In the last six years we have seen huge improvements in the performance of mobile system-on-a-chip designs, with gains spanning the CPU (x100), the GPU (x300), and the DDR memory system (20x). These improvements make it finally possible to start treating high-end mobile phones as a target for the types of graphics algorithms which would have previously only been possible on games consoles and PC platforms. However, the mobile form factor places obstacles in the path of developers which must be intelligently avoided.
Figure 1: Digital Legends: Afterpulse
The most significant limitation of smartphones from a performance point of view is the form-factor.
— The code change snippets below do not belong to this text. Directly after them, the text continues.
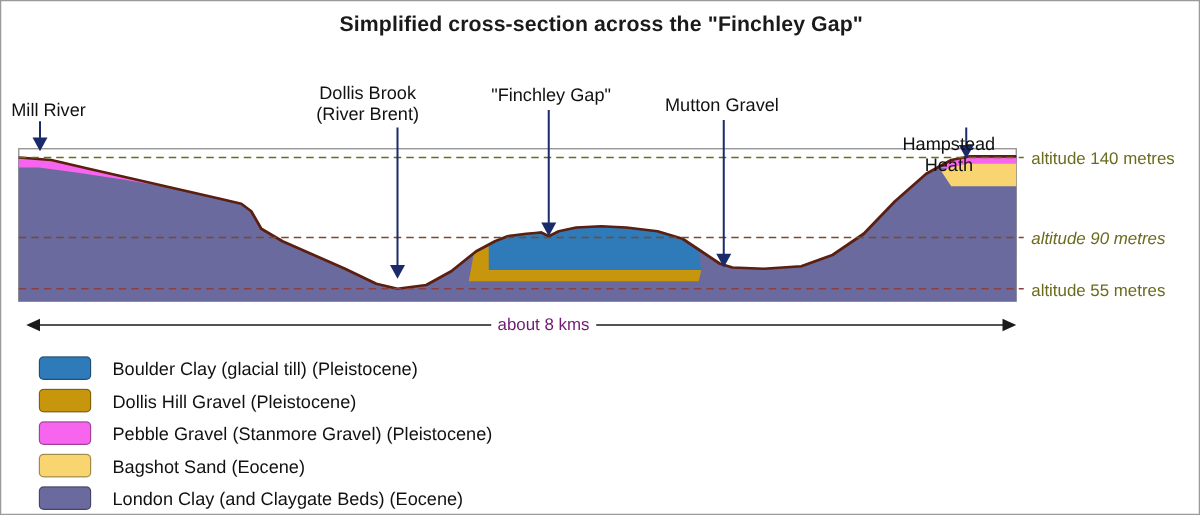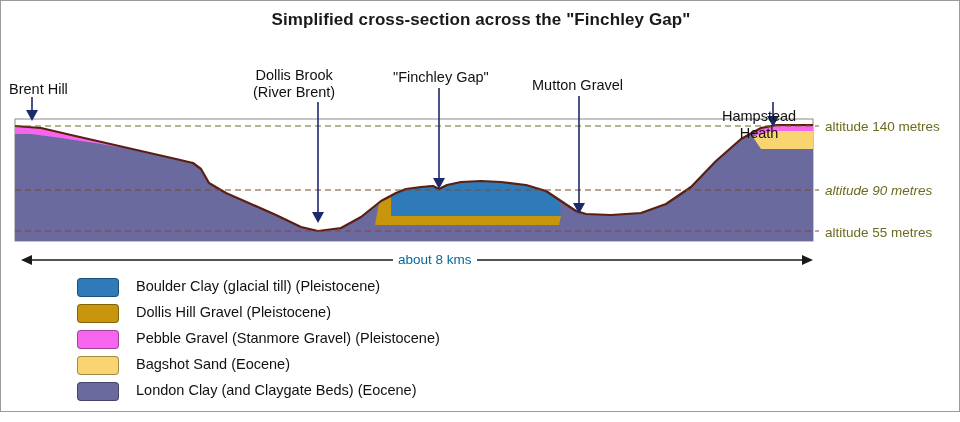--- a/index.html
+++ b/index.html
@@ -57,37 +57,36 @@
     color: #6b6b1e;
     white-space: nowrap;
   }
 
   
   #scale-text {
     position: absolute;
     left: 392px;
     top: 251px;
     font-size: 13.5px;
-    color: #0369a1;
+    color: #701a75;
     background: #ffffff;
     padding: 0 5px;
     white-space: nowrap;
   }
 
   
   #legend {
     position: absolute;
     left: 30px;
     top: 277px;
   }
   .legend-row {
     display: flex;
-    align-items: flex-start;
+    align-items: flex-end;
     height: 26px;
-    margin-left: 46px;
   }
   .legend-swatch {
     width: 42px;
     height: 19px;
     border-radius: 4px;
     border: 1px solid rgba(0,0,0,0.35);
     box-sizing: border-box;
     flex: 0 0 auto;
   }
   .legend-text {
@@ -127,21 +126,21 @@
         <polygon points="572,202 584,202 578,213" fill="#1b2a6b"></polygon>
         <line x1="772" y1="101" x2="772" y2="117" stroke="#1b2a6b" stroke-width="1.6"></line>
         <polygon points="766,115 778,115 772,126" fill="#1b2a6b"></polygon>
         <line x1="28" y1="259" x2="804" y2="259" stroke="#1a1a1a" stroke-width="1.3"></line>
         <polygon points="20,259 31,254 31,264" fill="#1a1a1a"></polygon>
         <polygon points="812,259 801,254 801,264" fill="#1a1a1a"></polygon>
       </g>
   </svg>
 
   <div id="feature-labels">
-      <div class="feature-label" style="left: 8px; top: 80px;">Brent Hill</div>
+      <div class="feature-label" style="left: 8px; top: 80px;">Mill River</div>
       <div class="feature-label" style="left: 252px; top: 66px;">Dollis Brook
 (River Brent)</div>
       <div class="feature-label" style="left: 392px; top: 68px;">"Finchley Gap"</div>
       <div class="feature-label" style="left: 531px; top: 76px;">Mutton Gravel</div>
       <div class="feature-label" style="left: 721px; top: 66px; margin-top: 41px;">Hampstead
 Heath</div>
     </div>
 
   <div id="altitude-labels">
       <div class="altitude-label" style="left: 824px; top: 118px; color: rgb(107, 107, 30);">altitude 140 metres</div>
Passively cooling a chip inside a sealed case is never an easy task and the ability of a device to dissipate heat will determine the how much power it can sustainably draw during game play. The challenge for AAA content on mobile is to get as much useful work as possible out of that thermally stable power budget, which is somewhere around 3 Watts for a typical smartphone. This blog explores some of the recommended techniques for Mali GPUs, using the Afterpulse third-person multiplayer shooter from Digital Legends as a case study.
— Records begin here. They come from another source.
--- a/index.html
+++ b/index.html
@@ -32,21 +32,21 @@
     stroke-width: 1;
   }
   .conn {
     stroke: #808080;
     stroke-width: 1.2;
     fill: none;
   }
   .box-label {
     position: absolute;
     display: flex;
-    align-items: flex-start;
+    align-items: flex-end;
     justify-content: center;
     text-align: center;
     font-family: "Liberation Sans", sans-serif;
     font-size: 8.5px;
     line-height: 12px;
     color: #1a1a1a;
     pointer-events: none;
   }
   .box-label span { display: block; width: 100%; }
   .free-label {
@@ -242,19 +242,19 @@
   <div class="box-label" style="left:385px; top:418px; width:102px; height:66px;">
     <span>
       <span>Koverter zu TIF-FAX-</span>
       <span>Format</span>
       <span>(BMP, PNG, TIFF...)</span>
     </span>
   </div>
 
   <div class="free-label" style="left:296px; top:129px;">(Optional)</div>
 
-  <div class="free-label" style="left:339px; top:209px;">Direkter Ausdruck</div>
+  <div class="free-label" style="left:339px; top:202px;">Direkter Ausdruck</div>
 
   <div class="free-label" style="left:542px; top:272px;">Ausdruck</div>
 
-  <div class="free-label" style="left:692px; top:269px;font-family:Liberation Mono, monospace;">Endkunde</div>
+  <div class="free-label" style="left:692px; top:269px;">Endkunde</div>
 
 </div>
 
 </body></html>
One of my favorite quotes, from Peter Drucker’s book “The Effective Executive”, is:
Efficiency is doing things right; effectiveness is doing the right things.
While originally aimed at business managers, this quote can be re-tasked for our purposes of achieving the best possible performance in game content. Whenever working on content optimization, it is human nature to focus effort on the algorithms and assets already implemented in the game – efficiency – rather than taking a step back to review if new approaches in the rendering pipeline or more significant reworking of assets could give bigger improvements – effectiveness.
What is “effectiveness” for console quality gaming on mobile? In my opinion it means spending energy on CPU cycles, GPU cycles, and DDR memory accesses which result in a visible output on the screen. Any cycle or byte we spend on something which is not visible is energy wasted and visual quality lost. Here are the top six principles which should be considered when trying to optimize content for mobile devices.
The game application is the top of the stack and the only part which has overall knowledge of the scene structure; by the time draw operations reach the graphics driver that structural knowledge has been lost and cannot be exploited. Applications must aggressively exploit their scene knowledge to cull work which can be proven to be out of camera-shot, using techniques such as scene-graph node bounding boxes, zone and portal visibility information, primitive visibility sets, etc.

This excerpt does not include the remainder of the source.